TASK INSTRUCTIONS.
The answer must consist only of the lines from the line with "(383, 304) none" to the line with "(544, 417) none", both included, exactly as they stand below.
DATA SUPPLIED below:
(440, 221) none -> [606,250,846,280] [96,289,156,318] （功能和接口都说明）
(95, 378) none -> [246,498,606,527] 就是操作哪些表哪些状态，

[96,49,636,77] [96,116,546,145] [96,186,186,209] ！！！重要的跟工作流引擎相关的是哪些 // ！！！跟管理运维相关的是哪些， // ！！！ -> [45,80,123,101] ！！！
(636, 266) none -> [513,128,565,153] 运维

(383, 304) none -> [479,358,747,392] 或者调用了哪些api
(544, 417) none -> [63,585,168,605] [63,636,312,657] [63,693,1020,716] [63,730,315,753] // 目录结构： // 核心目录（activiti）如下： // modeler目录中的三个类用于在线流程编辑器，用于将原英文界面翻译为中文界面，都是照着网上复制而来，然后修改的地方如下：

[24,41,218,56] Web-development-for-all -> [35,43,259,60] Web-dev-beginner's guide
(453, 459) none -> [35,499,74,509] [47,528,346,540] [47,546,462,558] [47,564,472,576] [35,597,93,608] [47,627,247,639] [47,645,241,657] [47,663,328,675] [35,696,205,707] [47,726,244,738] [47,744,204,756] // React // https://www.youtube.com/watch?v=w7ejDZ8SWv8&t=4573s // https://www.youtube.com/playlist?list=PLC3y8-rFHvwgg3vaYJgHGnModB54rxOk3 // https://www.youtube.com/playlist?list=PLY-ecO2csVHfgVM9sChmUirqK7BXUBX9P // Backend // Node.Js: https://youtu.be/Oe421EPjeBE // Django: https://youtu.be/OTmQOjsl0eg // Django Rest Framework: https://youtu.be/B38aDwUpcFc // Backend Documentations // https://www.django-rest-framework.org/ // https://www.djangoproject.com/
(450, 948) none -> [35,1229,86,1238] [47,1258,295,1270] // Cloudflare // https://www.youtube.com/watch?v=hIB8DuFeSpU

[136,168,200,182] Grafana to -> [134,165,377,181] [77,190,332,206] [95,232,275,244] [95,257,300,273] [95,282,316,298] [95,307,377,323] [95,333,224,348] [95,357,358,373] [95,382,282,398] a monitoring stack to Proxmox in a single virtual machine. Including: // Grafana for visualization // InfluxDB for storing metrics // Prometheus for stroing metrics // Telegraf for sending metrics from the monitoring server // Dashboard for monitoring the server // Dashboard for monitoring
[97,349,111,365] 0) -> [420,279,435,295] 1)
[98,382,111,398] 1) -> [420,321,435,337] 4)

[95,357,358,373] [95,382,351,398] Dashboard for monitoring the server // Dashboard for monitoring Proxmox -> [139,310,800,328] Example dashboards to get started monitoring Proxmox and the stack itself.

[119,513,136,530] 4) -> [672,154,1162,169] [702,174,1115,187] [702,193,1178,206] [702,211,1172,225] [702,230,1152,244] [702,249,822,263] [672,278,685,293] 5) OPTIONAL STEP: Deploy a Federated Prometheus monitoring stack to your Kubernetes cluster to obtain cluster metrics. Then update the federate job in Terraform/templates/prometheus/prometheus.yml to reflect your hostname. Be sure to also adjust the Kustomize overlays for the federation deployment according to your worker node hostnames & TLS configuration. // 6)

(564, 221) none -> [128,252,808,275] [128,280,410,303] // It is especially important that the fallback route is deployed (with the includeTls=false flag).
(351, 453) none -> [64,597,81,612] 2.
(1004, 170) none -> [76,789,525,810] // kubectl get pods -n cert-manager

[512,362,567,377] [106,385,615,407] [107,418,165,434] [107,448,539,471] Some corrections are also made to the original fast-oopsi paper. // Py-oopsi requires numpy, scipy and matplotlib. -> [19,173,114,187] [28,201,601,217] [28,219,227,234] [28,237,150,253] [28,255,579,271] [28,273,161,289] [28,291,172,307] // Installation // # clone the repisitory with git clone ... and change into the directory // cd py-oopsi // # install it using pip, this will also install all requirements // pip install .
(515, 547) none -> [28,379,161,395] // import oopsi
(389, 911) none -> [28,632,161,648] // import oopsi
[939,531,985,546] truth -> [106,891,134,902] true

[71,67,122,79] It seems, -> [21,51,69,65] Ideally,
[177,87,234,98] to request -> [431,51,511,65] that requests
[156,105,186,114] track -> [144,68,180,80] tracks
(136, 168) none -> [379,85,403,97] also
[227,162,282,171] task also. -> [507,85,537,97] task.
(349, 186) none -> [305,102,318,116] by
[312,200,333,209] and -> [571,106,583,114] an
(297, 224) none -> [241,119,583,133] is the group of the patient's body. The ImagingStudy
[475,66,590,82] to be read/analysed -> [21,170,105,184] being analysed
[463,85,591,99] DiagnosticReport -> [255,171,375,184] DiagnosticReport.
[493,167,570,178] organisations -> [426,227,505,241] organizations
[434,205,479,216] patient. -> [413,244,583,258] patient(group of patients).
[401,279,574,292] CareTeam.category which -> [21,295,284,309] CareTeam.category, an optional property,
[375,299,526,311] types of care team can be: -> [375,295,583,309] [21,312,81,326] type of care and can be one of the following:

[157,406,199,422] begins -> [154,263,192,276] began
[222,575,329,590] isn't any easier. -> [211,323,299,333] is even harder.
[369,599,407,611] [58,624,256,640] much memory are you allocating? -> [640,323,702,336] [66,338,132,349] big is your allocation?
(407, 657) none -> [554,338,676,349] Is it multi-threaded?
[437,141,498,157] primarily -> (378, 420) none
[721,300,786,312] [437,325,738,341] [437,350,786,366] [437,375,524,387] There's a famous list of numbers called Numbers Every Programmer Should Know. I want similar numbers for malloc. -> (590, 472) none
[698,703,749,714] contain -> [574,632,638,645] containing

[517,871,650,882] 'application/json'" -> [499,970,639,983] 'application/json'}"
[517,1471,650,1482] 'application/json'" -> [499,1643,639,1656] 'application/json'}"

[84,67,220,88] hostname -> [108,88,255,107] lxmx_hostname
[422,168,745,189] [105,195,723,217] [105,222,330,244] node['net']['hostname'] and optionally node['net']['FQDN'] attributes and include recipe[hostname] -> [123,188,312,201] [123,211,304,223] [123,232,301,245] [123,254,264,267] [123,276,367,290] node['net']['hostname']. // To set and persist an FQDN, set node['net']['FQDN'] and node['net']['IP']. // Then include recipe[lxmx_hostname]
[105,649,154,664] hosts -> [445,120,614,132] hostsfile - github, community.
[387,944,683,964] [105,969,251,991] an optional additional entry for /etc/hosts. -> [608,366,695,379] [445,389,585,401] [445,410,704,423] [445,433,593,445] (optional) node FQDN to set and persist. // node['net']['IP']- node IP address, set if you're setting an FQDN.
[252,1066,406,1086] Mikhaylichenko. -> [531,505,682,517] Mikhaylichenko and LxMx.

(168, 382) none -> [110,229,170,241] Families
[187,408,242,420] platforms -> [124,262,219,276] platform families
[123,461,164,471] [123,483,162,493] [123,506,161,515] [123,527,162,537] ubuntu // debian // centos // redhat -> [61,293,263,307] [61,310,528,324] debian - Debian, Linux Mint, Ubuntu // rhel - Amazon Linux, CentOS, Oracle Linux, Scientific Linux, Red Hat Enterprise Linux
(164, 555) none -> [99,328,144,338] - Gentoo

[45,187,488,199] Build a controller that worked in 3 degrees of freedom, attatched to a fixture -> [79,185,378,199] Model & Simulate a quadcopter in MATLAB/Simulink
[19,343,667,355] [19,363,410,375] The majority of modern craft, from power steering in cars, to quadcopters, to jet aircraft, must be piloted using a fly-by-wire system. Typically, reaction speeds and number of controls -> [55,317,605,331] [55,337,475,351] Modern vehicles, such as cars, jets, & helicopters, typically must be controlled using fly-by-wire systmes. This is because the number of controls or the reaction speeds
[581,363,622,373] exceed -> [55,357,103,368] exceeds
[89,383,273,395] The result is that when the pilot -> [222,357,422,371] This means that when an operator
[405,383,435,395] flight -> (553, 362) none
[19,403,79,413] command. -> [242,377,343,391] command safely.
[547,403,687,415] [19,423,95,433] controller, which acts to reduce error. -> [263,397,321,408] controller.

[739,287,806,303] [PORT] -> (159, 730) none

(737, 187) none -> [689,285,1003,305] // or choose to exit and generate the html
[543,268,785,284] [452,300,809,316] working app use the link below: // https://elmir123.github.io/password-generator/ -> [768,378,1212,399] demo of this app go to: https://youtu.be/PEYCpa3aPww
End of DATA SUPPLIED.
RESULT FOR THIS TASK.
(383, 304) none -> [479,358,747,392] 或者调用了哪些api
(544, 417) none -> [63,585,168,605] [63,636,312,657] [63,693,1020,716] [63,730,315,753] // 目录结构： // 核心目录（activiti）如下： // modeler目录中的三个类用于在线流程编辑器，用于将原英文界面翻译为中文界面，都是照着网上复制而来，然后修改的地方如下：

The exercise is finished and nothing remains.